Tory calls for NI referendum on EU customs union

  • By John Campbell
  • BBC News NI Economics & Business Editor

Image source, European Parliament

Image caption, Charles Tannock called for a referendum at a European Parliament committee debate

A Conservative MEP has suggested there should be a referendum in Northern Ireland in which voters could decide if they want to stay in the EU's single market and customs union.

Prime Minister Theresa May has said the whole of the UK will leave the single market and customs union after Brexit.

Speaking at the European Parliament's constitutional affairs committee, Charles Tannock said people in Northern Ireland should be given an option.

He is strongly opposed to Brexit.

The London MEP said people in Northern Ireland could be asked which custom union and single market they wish to belong to after Brexit - the UK or a special economic area with the EU.

"Given the controversy and the dangers of getting this wrong, I really do think now that [a referendum is] the only way to solve this democratically," he said.

Mr Tannock also said he had been "rubbished on Twitter" by the DUP two years ago when he warned that the Irish border would present a problem.

"They claimed this was going to be a bilateral matter between London and Dublin and nothing to do with the European Union, but that's what - I'm afraid - was their view at that time."

'Tory arrogance'

He also described attempts to compare a post-Brexit Irish border to the Sweden/Norway border as "disingenuous".

He said this was because Norway's participation in the European Economic Area means it retained "100% regulatory convergence" with the EU single market.

Earlier this year, Mr Tannock told the Irish Times he had obtained an Irish passport and criticised what he said was his party's "arrogance, hubris, petty nationalism and triumphalism".

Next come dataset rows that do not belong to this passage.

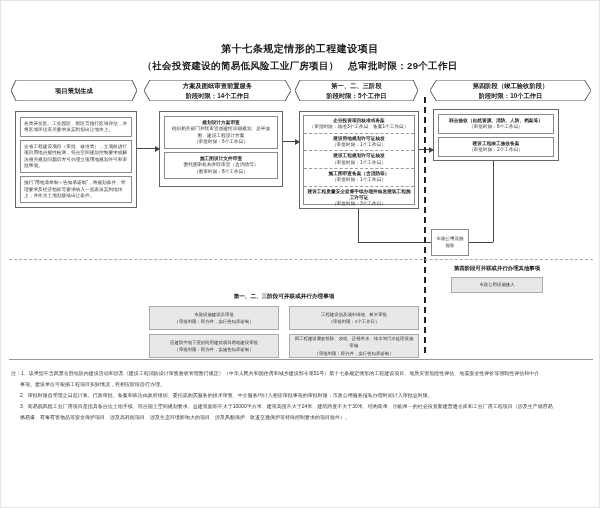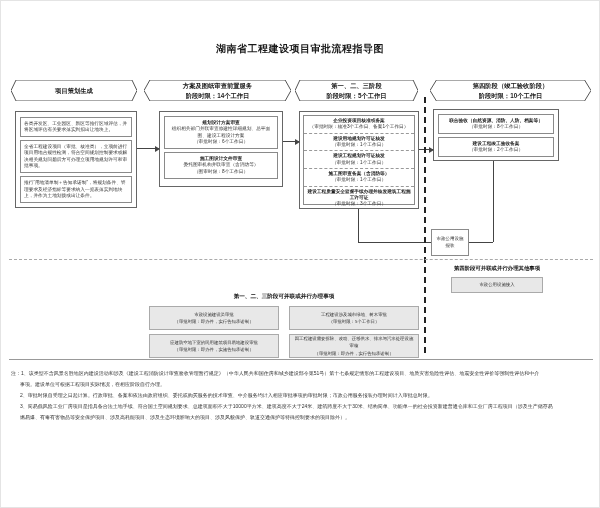--- a/index.html
+++ b/index.html
@@ -63,7 +63,7 @@
 <div class="page">
 
   <div class="title">
-    <div class="t1">湖南省工程建设项目审批流程指导图</div>
+    <div class="t1">第十七条规定情形的工程建设项目</div>
   </div>
 
   <div class="banner b1">

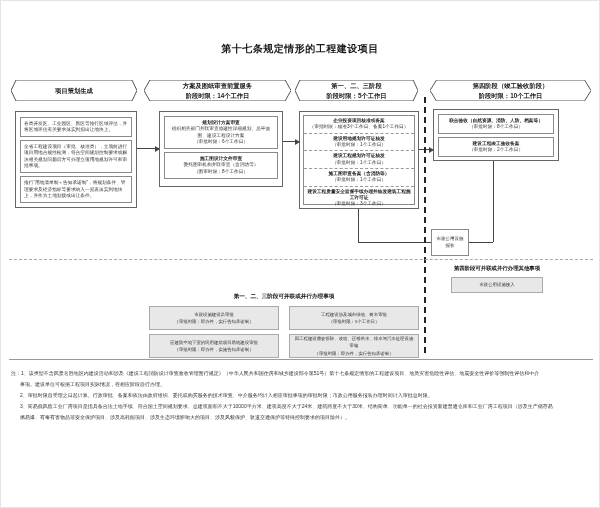--- a/index.html
+++ b/index.html
@@ -64,6 +64,7 @@
 
   <div class="title">
     <div class="t1">第十七条规定情形的工程建设项目</div>
+    <div class="t2">（社会投资建设的简易低风险工业厂房项目）　总审批时限：29个工作日</div>
   </div>
 
   <div class="banner b1">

He was eligible for an Irish passport because his grandmother was born in Dublin.

The committee was also presented with a report compiled by academics from Queen's University, Belfast, which warned that Brexit poses "deep risks" for the peace process in Northern Ireland and the 1998 Good Friday Agreement.

One of the report's authors, Dr Katy Hayward, said: "Brexit potentially means wide-ranging divergence between the UK and Ireland in law, trade, security, rights, policies and politics, thus putting the agreement at risk of deep fissures.

"Any 'hardening' of the Irish border is not just a practical impediment to cooperation and economic growth, but also an obstruction to the effective implementation of the agreement," she added.

Her co-author, Prof David Phinnemore, said there was "no reason to doubt that the challenges can be addressed," given commitments by the UK and EU to address the "unique circumstances on the island of Ireland".

However, he added it would require "compromise and flexibility on all sides".